For world-building in any way related to social activity, narrative is right there, like a dog demanding all the pets.
 

Dagger at the throat and out-of-combat stealth-assassin-type attacks are also really badly handled in D&D. Again they don't have to be - games with better mechanics, like Worlds Without Number handle stealth assassin stuff really well - that D&D both doesn't and doesn't care that it doesn't is another reason for caster dominance. Only casters get to do stuff like instantly one-shot or KO someone, especially with a single roll - or in some cases, no roll at all (hello Sleep!).

5E absolutely COULD have mechanics for this sort of thing, could make the fiction match the mechanics, at least in a "good enough for government work" way, but nope. Despite the fact that these are both fairly routine situations in D&D - far more common, I'd suggest, than actually say, sailing a ship or something.
I absolutely love this idea nested in your post for situations like knife at victim's throat or 10 crossbows aimed at PC which tension in scenes like these are undone by the hit point mechanic.
I'm definitely going to incorporate something like this at my table going forward.
 

I certainly do.

I'll give you a perfect example. On my shelf, after I recently dug them out, stand Faith's and Avatars (2e) and Powers and Pantheons (2e). Now, these are THE go to resources for all things divine in the Forgotten Realms at the time (granted, they're a bit out of date now, of course). Both weigh in at 194 pages of very small, dense text. So, just shy of 400 pages of material.

Now I bought these in (... goes off to check ...) about 1996 or 1997. Give or take. So, they've been with me for just about 25 years.

In 25 years I've used a grand total of 4 pages out of these books. One page for my 2e priest of Kossuth, and 3 pages recently for my Candlekeep campaign where I used the Cloister of Saint Ramedar.

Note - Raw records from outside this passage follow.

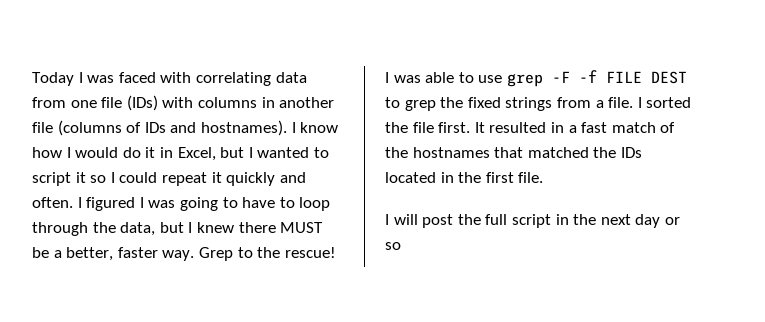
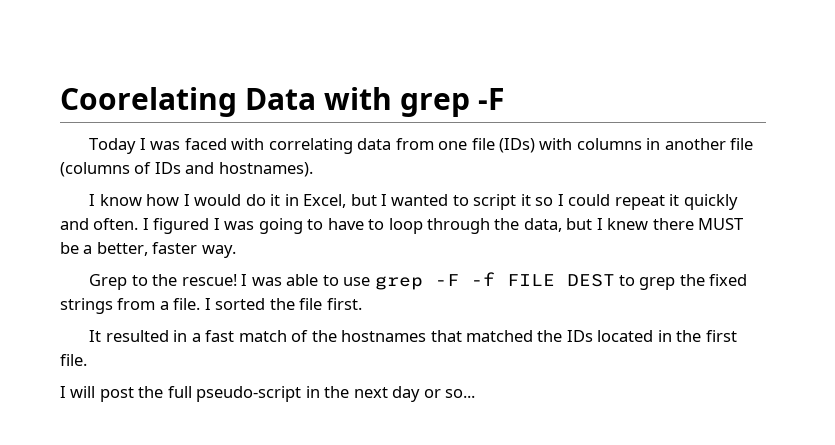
(32, 79) none -> [60,87,505,117] Coorelating Data with grep -F //
(287, 128) none -> (313, 169) //
(195, 255) none -> (236, 251) //
(471, 127) none -> (362, 304) //
[511,214,551,228] script -> [196,386,302,402] pseudo-script
[385,242,401,250] so -> [445,389,476,398] so...

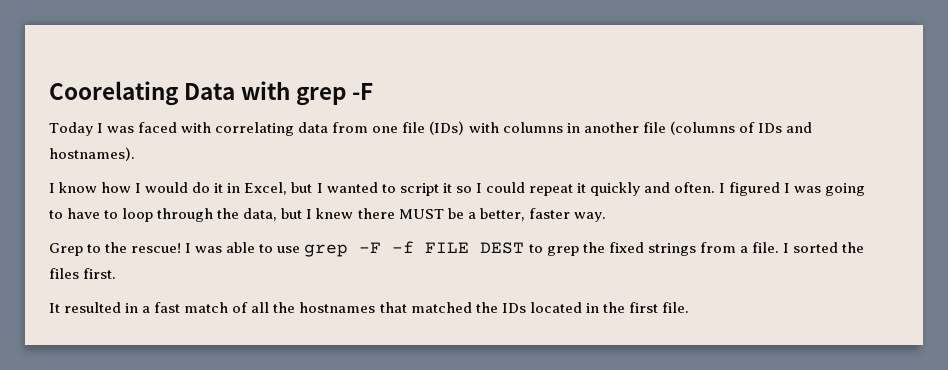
[299,298,323,310] file -> [49,268,79,279] files
(309, 336) none -> [251,302,270,313] all
[60,386,476,402] // I will post the full pseudo-script in the next day or so... -> (689, 307) none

1% of the material in 25 years. Why in hell did I buy these books? Fun read? I guess so. Looking at it now, it's mostly forgettable. This was a total waste of money.

And these books are hardly alone in that.

I'm so over the idea of buying books just to have them sit on my shelf gathering dust. If I won't use at least 40% of the book, then it's a non-buy for me now. I simply have no interest in buying fantasy encyclopedias anymore. They're largely a waste of time.
Those are among my favorite books TSR has ever put out. Books like that sparked a life-long interest in mythology for me. They were hardly a waste of time for me.

Look, I think I understand your position here, and I'm not asking you to feel bad about WotC making more books you like now than books I like. I'm saying it's a problem for me to hear you take joy in people not getting what they want anymore. I have never been happy that other people's wants are being disregarded, and I cannot understand it.
 

Every single element in a game is serving whatever narrative that game is trying to produce.
I think games try and serve more purposes than narrative and so elements can be designed for other purposes and not to serve the narrative.

For instance I think making combat elements work to make the mini game of combat at the table fun is not to serve the narrative of the game but to focus on game elements and participant fun.

Giving lots of character options for building a character of the same narrative concept multiple ways can be in service of the fun of character building and diversity of character mechanic styles at the table and accommodating different player mechanical preferences instead of serving the narrative.